# Given records
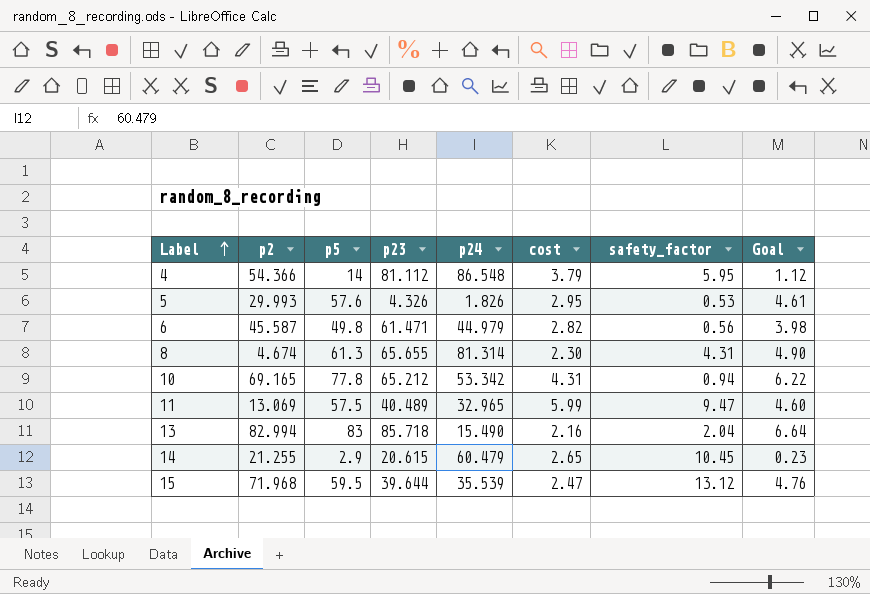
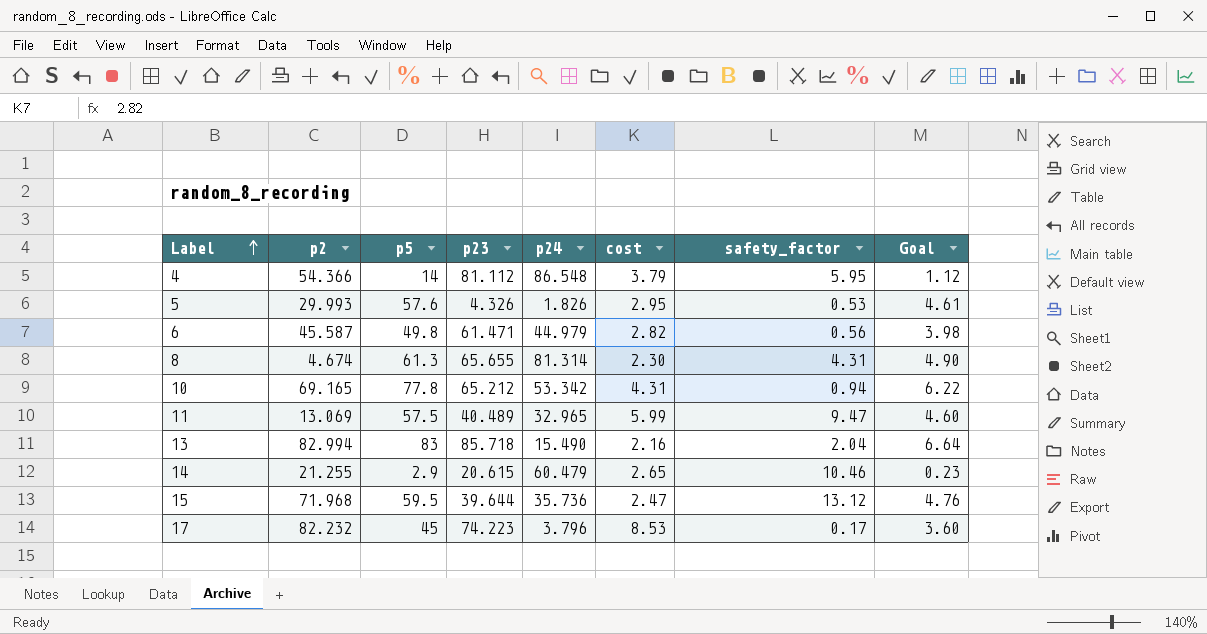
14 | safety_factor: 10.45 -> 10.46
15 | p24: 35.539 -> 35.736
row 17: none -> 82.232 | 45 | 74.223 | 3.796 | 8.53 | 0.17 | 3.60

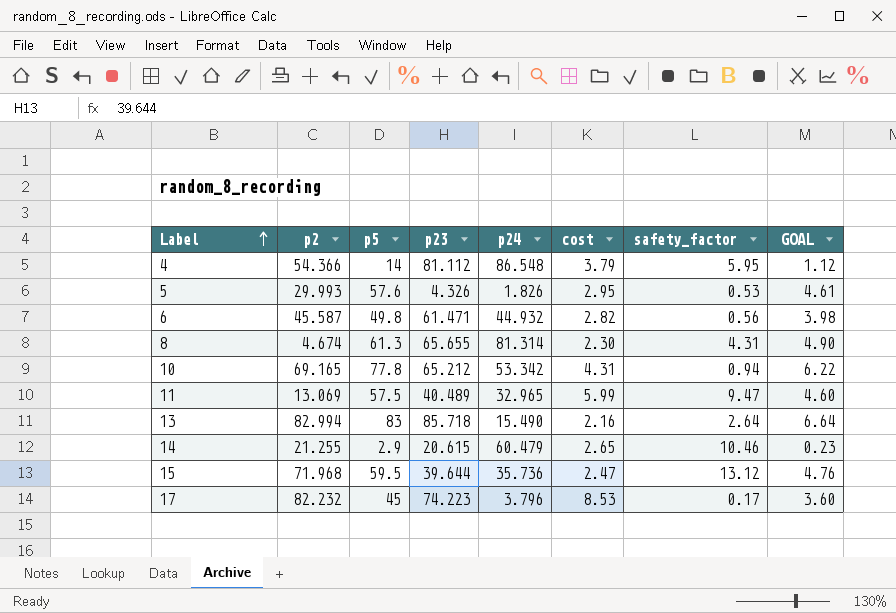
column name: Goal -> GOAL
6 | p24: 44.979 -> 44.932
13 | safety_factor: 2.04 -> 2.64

# Your objective
Your answer must be the records exactly as they stand, with no pictures in it.

# Answer below
14 | safety_factor: 10.45 -> 10.46
15 | p24: 35.539 -> 35.736
row 17: none -> 82.232 | 45 | 74.223 | 3.796 | 8.53 | 0.17 | 3.60

column name: Goal -> GOAL
6 | p24: 44.979 -> 44.932
13 | safety_factor: 2.04 -> 2.64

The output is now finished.